Sunday, August 18, 2013

Quote of the Day - C.S. Lewis

At church this morning Pastor Steve read the following C.S. Lewis quote within his sermon making an excellent point as always. I was blown away by this quote in and of itself apart from the sermon having never read it or heard it before today.
"By Love, most of us mean kindness—the desire to see others than the self happy. And not happy in this way, or in that; just happy. What most of us mean by God is not so much a Father in Heaven, as a grandfather in heaven—a senile old benevolence who, as they say, liked to see the young people enjoying themselves, and whose plan for the universe was simply that it might be said at the end of each day, that a good time was had by all.
But if God is Love, then He is, by definition, something more than mere kindness. To ask that God’s love should be content with us as we are is to ask that God should cease to be God. Because He is what He is, His Love must be impeded and repelled by certain stains in our present character, and because He already so deeply loves us, He must labor to make us more lovable.
When Christianity says that God Loves man, it means that God really actively Loves man. Not that he has some disinterested and impartial concern for our welfare, but that in hard to swallow and unbelievable surprising truth, we are the actual objects of His great Love.

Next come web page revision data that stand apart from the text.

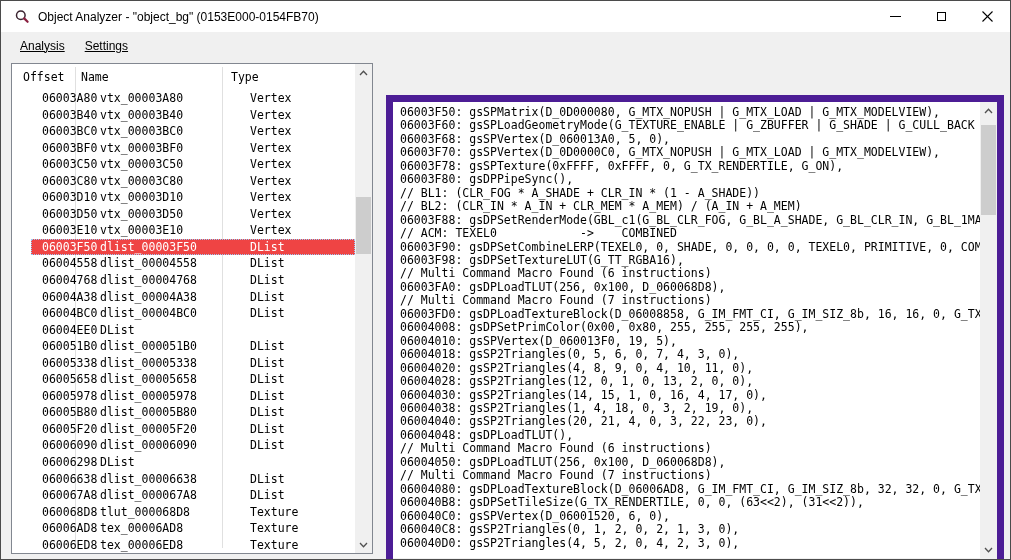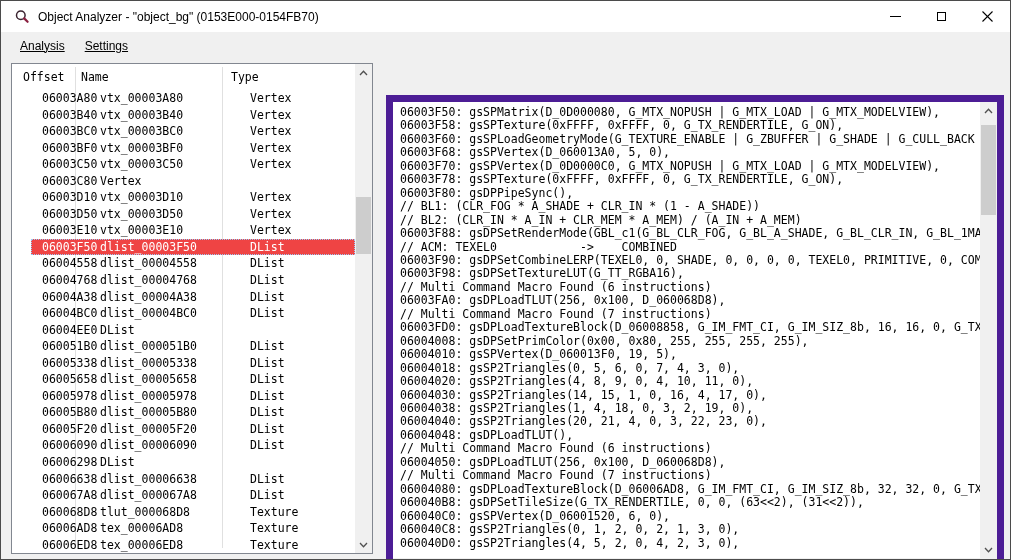--- a/index.html
+++ b/index.html
@@ -176,7 +176,6 @@
   <div class="right-panel">
     <div class="code-area">
         <div class="code-line">06003F50: gsSPMatrix(D_0D000080, G_MTX_NOPUSH | G_MTX_LOAD | G_MTX_MODELVIEW),</div>
-        <div class="code-line">06003F58: gsSPTexture(0xFFFF, 0xFFFF, 0, G_TX_RENDERTILE, G_ON),</div>
         <div class="code-line">06003F60: gsSPLoadGeometryMode(G_TEXTURE_ENABLE | G_ZBUFFER | G_SHADE | G_CULL_BACK | G_FOG | G_LIG</div>
         <div class="code-line">06003F68: gsSPVertex(D_060013A0, 5, 0),</div>
         <div class="code-line">06003F70: gsSPVertex(D_0D0000C0, G_MTX_NOPUSH | G_MTX_LOAD | G_MTX_MODELVIEW),</div>

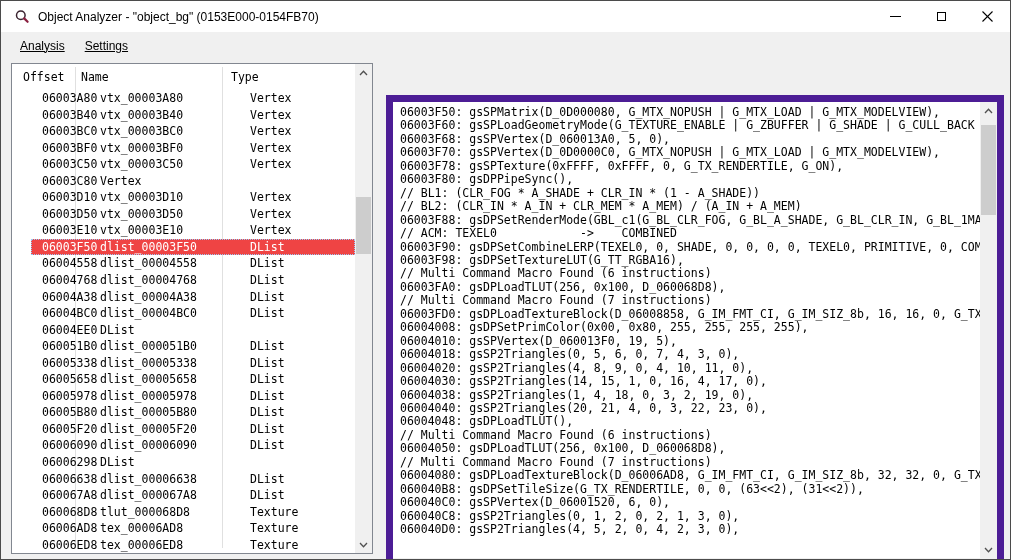--- a/index.html
+++ b/index.html
@@ -134,7 +134,7 @@
         <div class="trow"><span>06003BC0</span><span>vtx_00003BC0</span><span>Vertex</span></div>
         <div class="trow"><span>06003BF0</span><span>vtx_00003BF0</span><span>Vertex</span></div>
         <div class="trow"><span>06003C50</span><span>vtx_00003C50</span><span>Vertex</span></div>
-        <div class="trow"><span>06003C80</span><span>Vertex</span></div>
+        <div class="trow"><span>06003C80</span><span>vtx_00003C80</span><span>Vertex</span></div>
         <div class="trow"><span>06003D10</span><span>vtx_00003D10</span><span>Vertex</span></div>
         <div class="trow"><span>06003D50</span><span>vtx_00003D50</span><span>Vertex</span></div>
         <div class="trow"><span>06003E10</span><span>vtx_00003E10</span><span>Vertex</span></div>

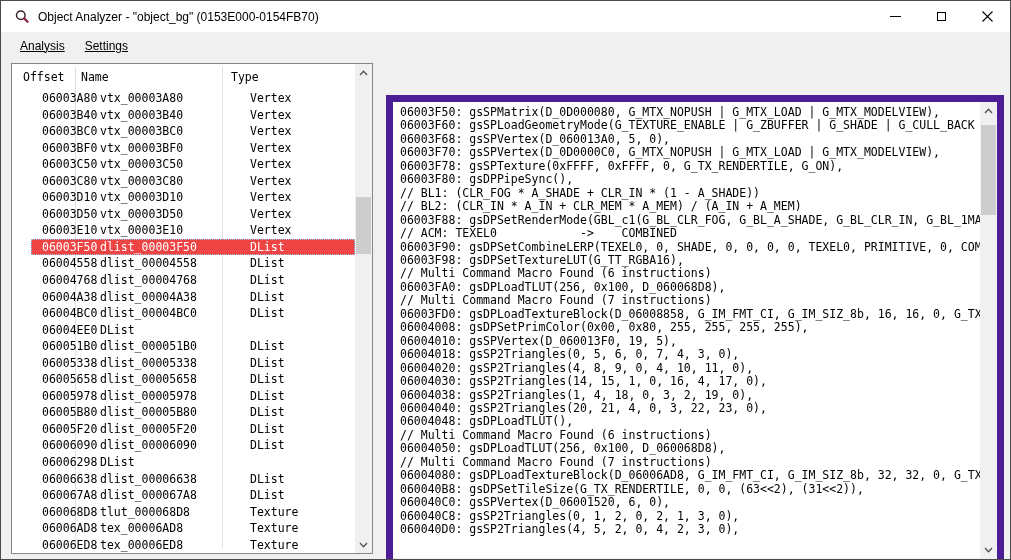--- a/index.html
+++ b/index.html
@@ -195,6 +195,7 @@
         <div class="code-line">06004010: gsSPVertex(D_060013F0, 19, 5),</div>
         <div class="code-line">06004018: gsSP2Triangles(0, 5, 6, 0, 7, 4, 3, 0),</div>
         <div class="code-line">06004020: gsSP2Triangles(4, 8, 9, 0, 4, 10, 11, 0),</div>
+        <div class="code-line">06004028: gsSP2Triangles(12, 0, 1, 0, 13, 2, 0, 0),</div>
         <div class="code-line">06004030: gsSP2Triangles(14, 15, 1, 0, 16, 4, 17, 0),</div>
         <div class="code-line">06004038: gsSP2Triangles(1, 4, 18, 0, 3, 2, 19, 0),</div>
         <div class="code-line">06004040: gsSP2Triangles(20, 21, 4, 0, 3, 22, 23, 0),</div>

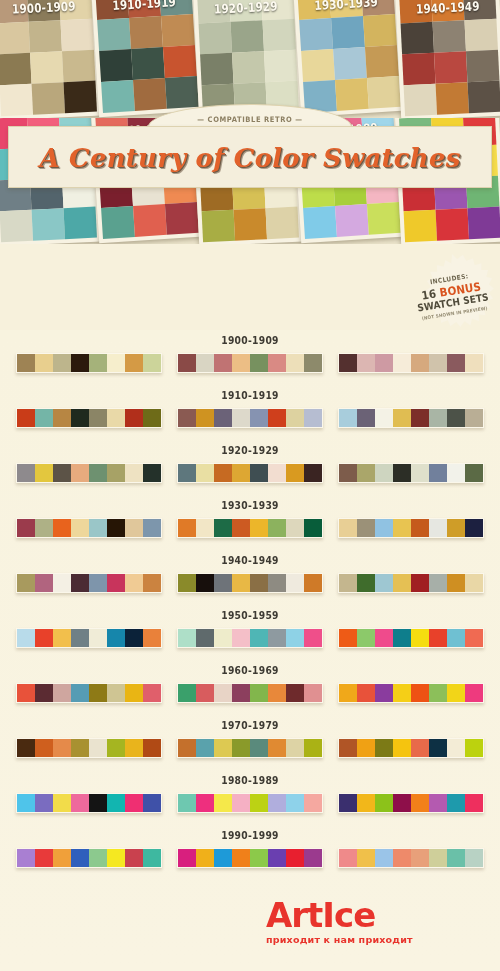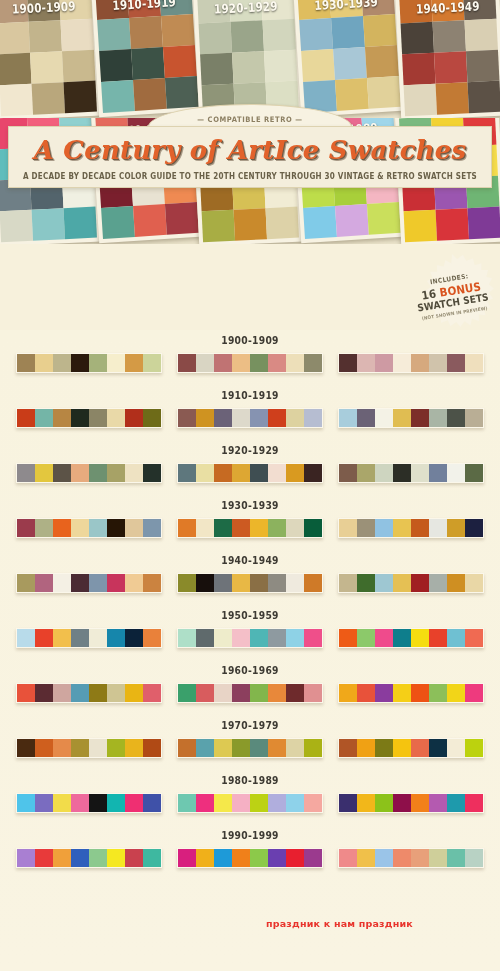--- a/index.html
+++ b/index.html
@@ -316,7 +316,7 @@
       <div class="compat-line2">PHOTOSHOP, ILLUSTRATOR &amp; INDESIGN</div>
     </div>
     <div class="title-plate">
-      <div class="main-title">A Century of ArtIce Swatches</div>
+      <div class="main-title">A Century of Color Swatches</div>
       <div class="sub-title">A DECADE BY DECADE COLOR GUIDE TO THE 20TH CENTURY THROUGH 30 VINTAGE &amp; RETRO SWATCH SETS</div>
     </div>
   </div>

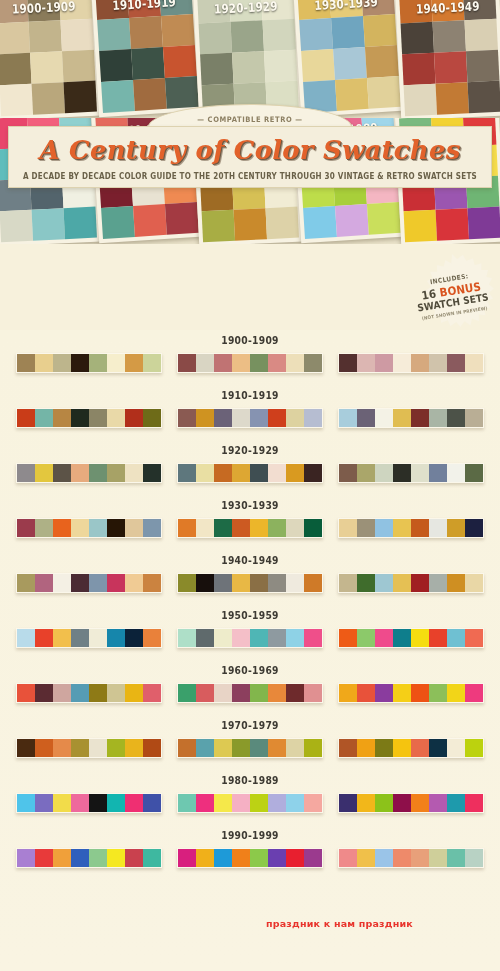--- a/index.html
+++ b/index.html
@@ -317,7 +317,6 @@
     </div>
     <div class="title-plate">
       <div class="main-title">A Century of Color Swatches</div>
-      <div class="sub-title">A DECADE BY DECADE COLOR GUIDE TO THE 20TH CENTURY THROUGH 30 VINTAGE &amp; RETRO SWATCH SETS</div>
     </div>
   </div>
 

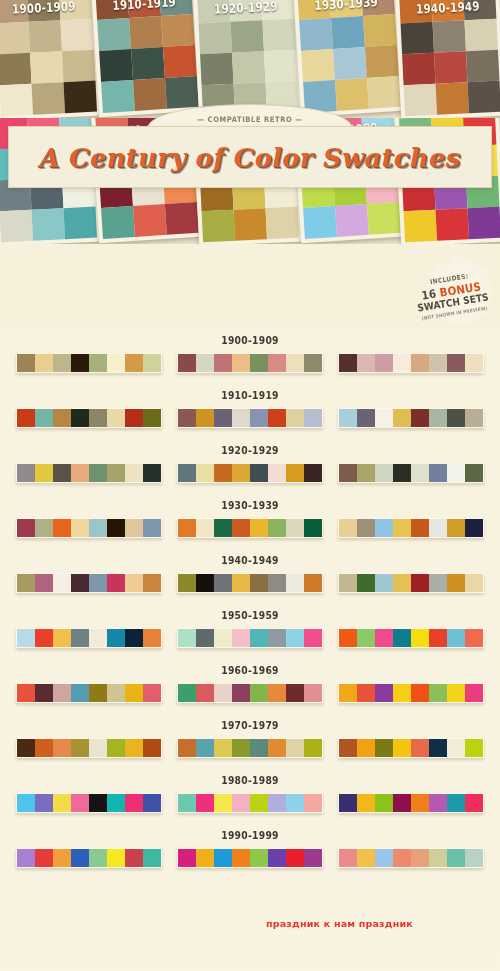--- a/index.html
+++ b/index.html
@@ -836,6 +836,7 @@
 
   <div class="watermark">
     <div class="wm-text">
+      <div class="wm-title">ArtIce</div>
       <div class="wm-tag">праздник к нам праздник</div>
     </div>
   </div>

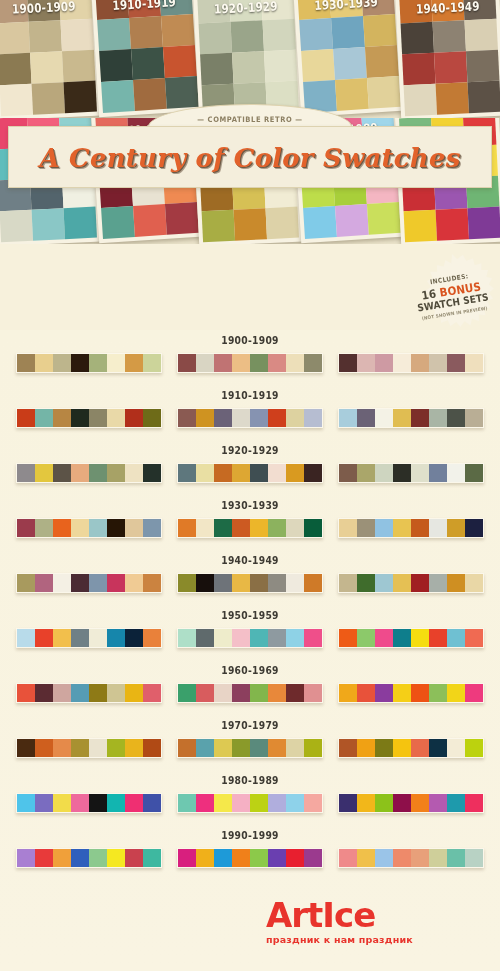--- a/index.html
+++ b/index.html
@@ -837,7 +837,7 @@
   <div class="watermark">
     <div class="wm-text">
       <div class="wm-title">ArtIce</div>
-      <div class="wm-tag">праздник к нам праздник</div>
+      <div class="wm-tag">приходит к нам приходит</div>
     </div>
   </div>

You asked for a Loving God, and you have one. The great Spirit you so lightly invoked, the ‘lord of terrible aspect,’ is in fact present. Not a senile benevolence that drowsily wishes you to be happy; not the cold philanthropy of a conscientious magistrate; not the care of a host who feels responsible for the comfort of his guests; but the consuming fire Himself, the Love that made worlds, persistent as an artist’s love for his work, provident and venerable as a father’s love for a child, and as jealous and inexorable and exacting as the love between a man and a woman."